------ INPUT ------
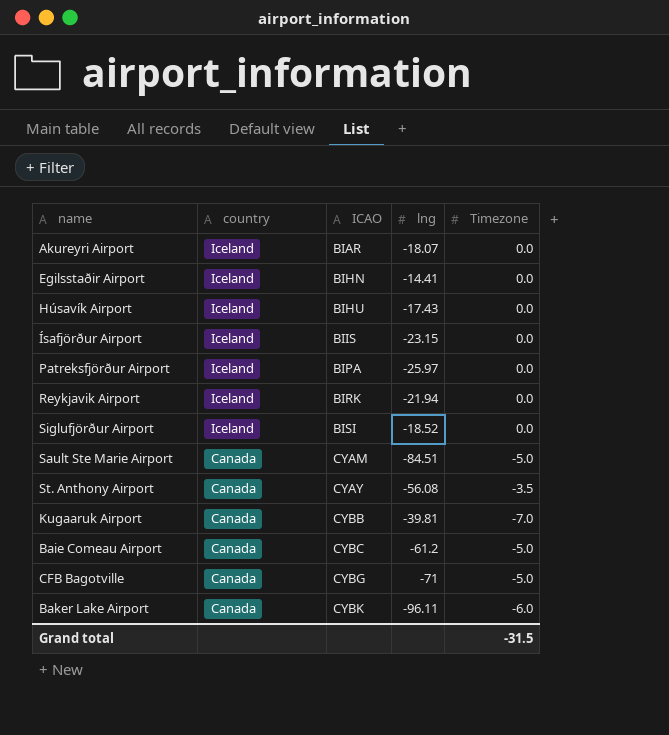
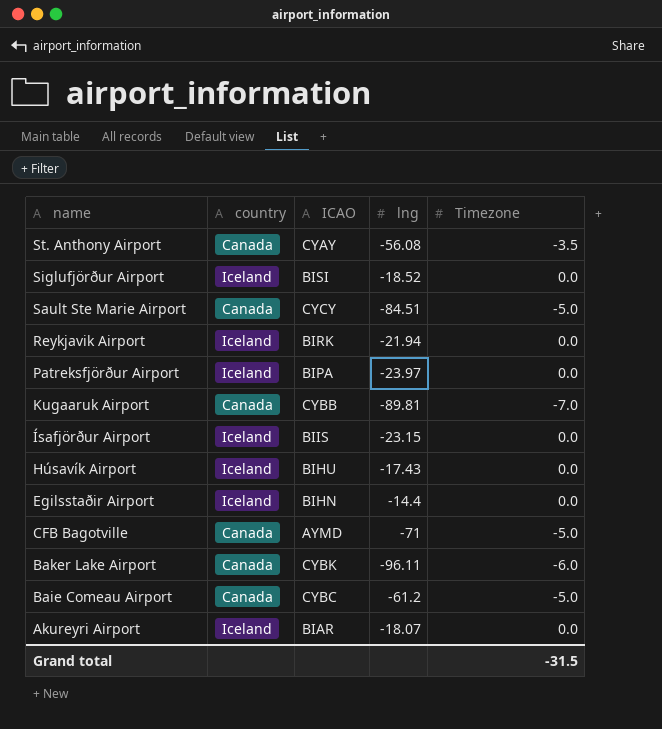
row order: country descending -> name descending
Sault Ste Marie Airport | ICAO: CYAM -> CYCY
Patreksfjörður Airport | lng: -25.97 -> -23.97
Kugaaruk Airport | lng: -39.81 -> -89.81
Egilsstaðir Airport | lng: -14.41 -> -14.4
CFB Bagotville | ICAO: CYBG -> AYMD

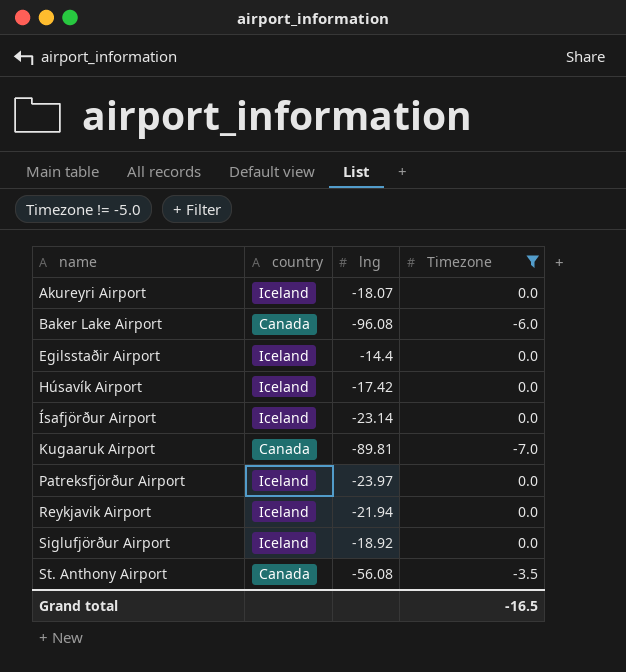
filter: none -> Timezone != -5.0
row order: name descending -> name ascending
column ICAO | position: 3 -> none
Baker Lake Airport | lng: -96.11 -> -96.08
Húsavík Airport | lng: -17.43 -> -17.42
Ísafjörður Airport | lng: -23.15 -> -23.14
Siglufjörður Airport | lng: -18.52 -> -18.92
Grand total | Timezone: -31.5 -> -16.5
------
WHAT THE TASK REQUIRES: Lines from the one that contains "row order: name descending -> name ascending" through the final line of the entries must be duplicated exactly, and no other lines.

THE ANSWER:
row order: name descending -> name ascending
column ICAO | position: 3 -> none
Baker Lake Airport | lng: -96.11 -> -96.08
Húsavík Airport | lng: -17.43 -> -17.42
Ísafjörður Airport | lng: -23.15 -> -23.14
Siglufjörður Airport | lng: -18.52 -> -18.92
Grand total | Timezone: -31.5 -> -16.5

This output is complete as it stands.